Former-President Bill Clinton appeared (spoke?) on NPR's weekly show, _Wait Wait, Don't Tell Me_ to play their "Not my Job" game. What questions could they possibly give to someone who was once the most powerful man on earth? Three questions about My Little Pony: Friendship is Magic. Just listen to it.


----------



## Evandeskunk (Jun 26, 2011)

Ugh, made me a little vomity. Anyways, a semi with half a brain missing would be able to answer all these questions correctly. Just awful...


----------



## Nineteen-TwentySeven (Jun 26, 2011)

Evandeskunk said:


> Ugh, made me a little vomity. Anyways, a semi with half a brain missing would be able to answer all these questions correctly. Just awful...


 
To be perfectly honest, they could've done better, but I'm sure Peter Segal knows as much about it as Clinton. Although, one of their former contributors (who is a self-proclaimed brony) came on afterwards and deemed Clinton is worthy of bronyhood.


----------



## Evandeskunk (Jun 26, 2011)

Nineteen-TwentySeven said:


> To be perfectly honest, they could've done better, but I'm sure Peter Segal knows as much about it as Clinton. Although, one of their former contributors (who is a self-proclaimed brony) came on afterwards and deemed Clinton is worthy of bronyhood.


 
Bronyhood? You make it sound like people give a crap. And I wonder why he would want Clinton (even if it is jokingly) to be a brony? Its not like he was the president or anything. Just full of "ugh, no, please find the exit."


----------



## Aden (Jun 26, 2011)

What is the cutoff frequency of 128kbps MP3 encoding?
A. Banana
B. 16kHz
C. Daniel Tosh

A microphone and a guitar pickup are both examples of what?
A. Transducers
B. Old Spice
C. Sushi

If your speakers sound odd and the stereo image is messed up, what might be a potential problem?
A. Carbohydrates
B. Phase cancellation
C. The royal wedding

If you answered B, A, B, you're obviously an audio expert!


----------



## Evandeskunk (Jun 26, 2011)

Aden said:


> What is the cutoff frequency of 128kbps MP3 encoding?
> A. Banana
> B. 16kHz
> C. Daniel Tosh
> ...


 
Wait... Number one wasn't Daniel Tosh?


----------



## Aden (Jun 26, 2011)

Evandeskunk said:


> Wait... Number one wasn't Daniel Tosh?


 
I know, I know, kind of a trick question. Sorry about that.


----------



## Azure (Jun 26, 2011)

My carbohydrates always fuck up my car stereo.


----------



## Kamatz (Jun 26, 2011)

Meh I thought it was funny. They made Clinton talk about My Little Pony and sound all embarrassed. I call that a win.


----------



## Krystal Harmonia (Jun 29, 2011)

Yeah, but the questions! Seriously! Too easy.


----------



## 8-bit (Jun 29, 2011)

Fuck no. On similar note, bronies need to stop saying they "converted" people. Liking pony =/= a cult, religion, or some super secret fucking club. Rrrg, pisses me off. Getting back on track, no he's not. Unless he tweets about liking ponies, he doesn't like ponies. Fuck.


----------



## Lobar (Jun 29, 2011)

bill clinton makes fluttershy a little uncomfortable


----------



## CannonFodder (Jun 29, 2011)

nharmonia said:


> Yeah, but the questions! Seriously! Too easy.

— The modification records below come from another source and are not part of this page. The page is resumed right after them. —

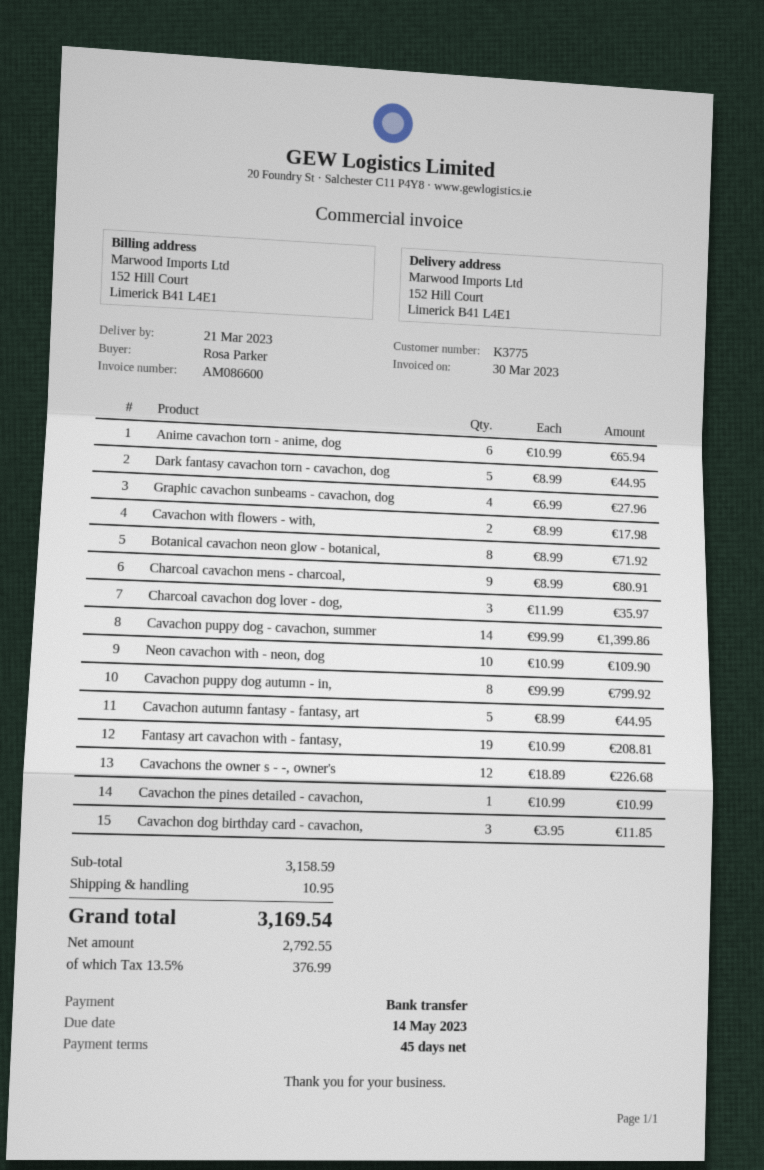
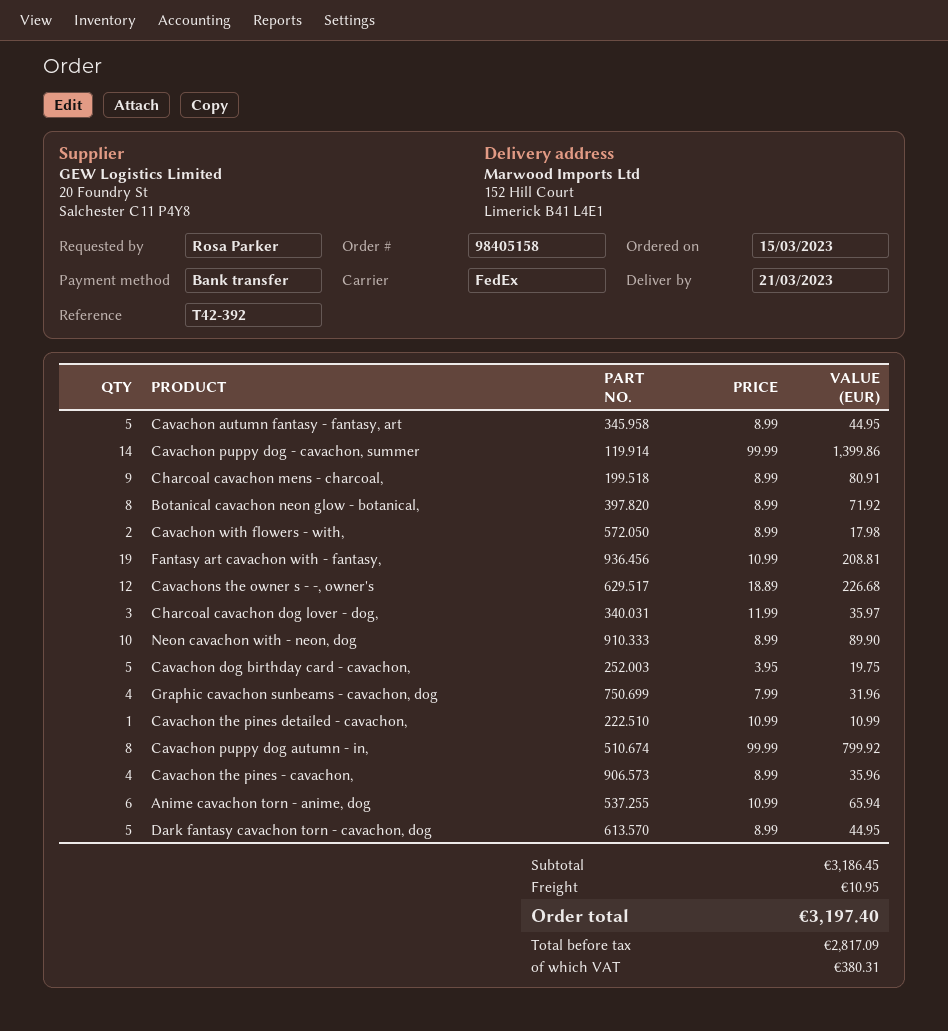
Graphic cavachon sunbeams - cavachon, dog: 4 x 6.99 = 27.96 -> 4 x 7.99 = 31.96
Neon cavachon with - neon, dog: 10 x 10.99 = 109.90 -> 10 x 8.99 = 89.90
Cavachon dog birthday card - cavachon,: 3 x 3.95 = 11.85 -> 5 x 3.95 = 19.75
Cavachon the pines - cavachon,: none -> 4 x 8.99 = 35.96
subtotal: 3158.59 -> 3186.45
net: 2792.55 -> 2817.09
tax: 376.99 -> 380.31
total: 3169.54 -> 3197.40

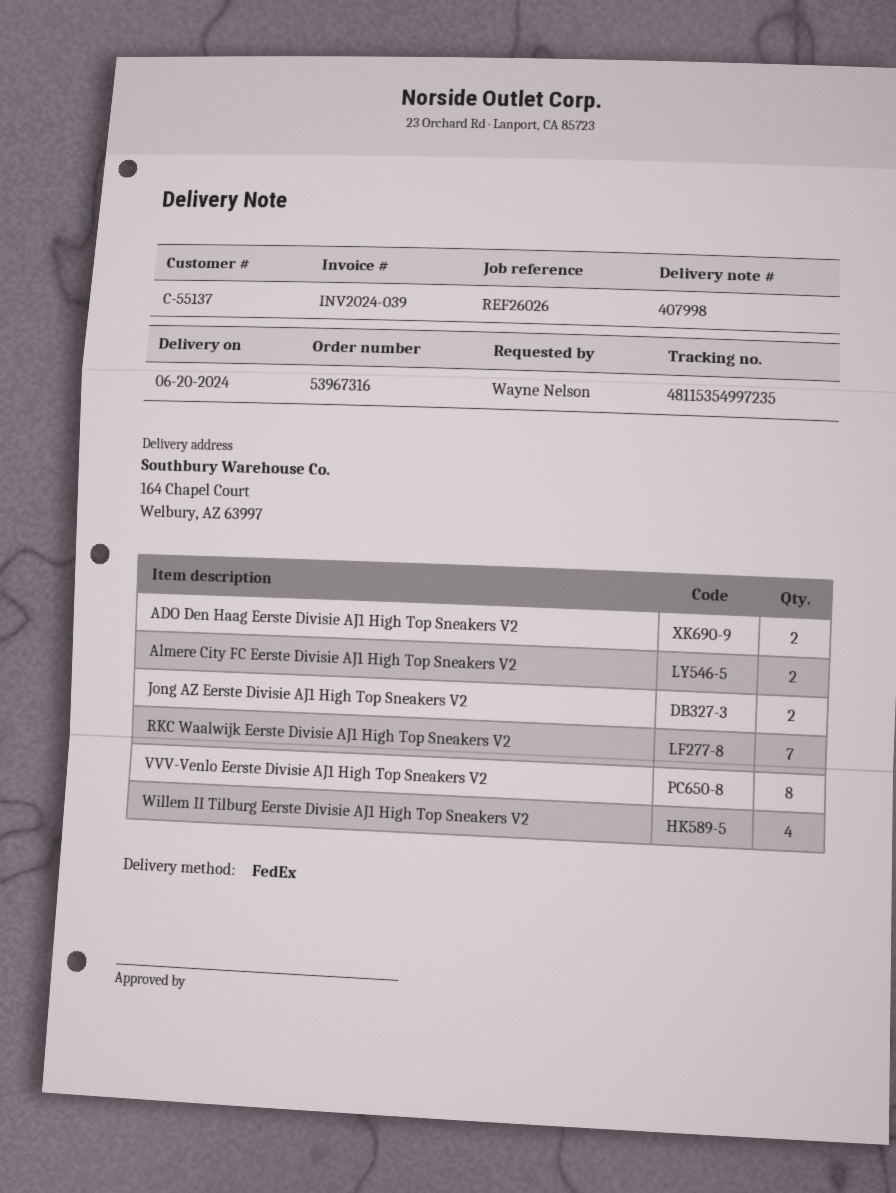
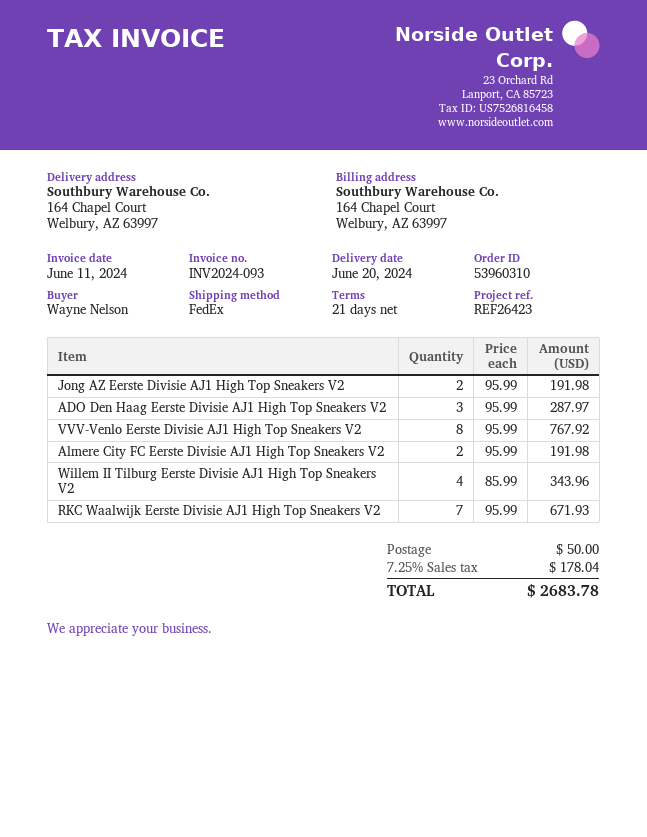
order number: 53967316 -> 53960310
invoice number: INV2024-039 -> INV2024-093
reference: REF26026 -> REF26423
ADO Den Haag Eerste Divisie AJ1 High Top Sneakers V2: 2 -> 3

 If they asked a question like, "In what episodes other than the first two did princess luna appear in?" and answered that it's a trick question, then I would believe he's a brony.


----------



## RailRide (Jun 29, 2011)

Wasn't Clinton asked (back during his presidential campaign) whether he wore boxers or briefs?

---PCJ


----------



## Daisy La Liebre (Jun 30, 2011)

Oh my God, who gives a fuck?


----------



## johnny (Jun 30, 2011)

pretty funny. I dont know if he really likes ponies, but thats awesome regardless. :3


----------



## Sar (Jul 7, 2011)

His moment of embarrasment made my day


----------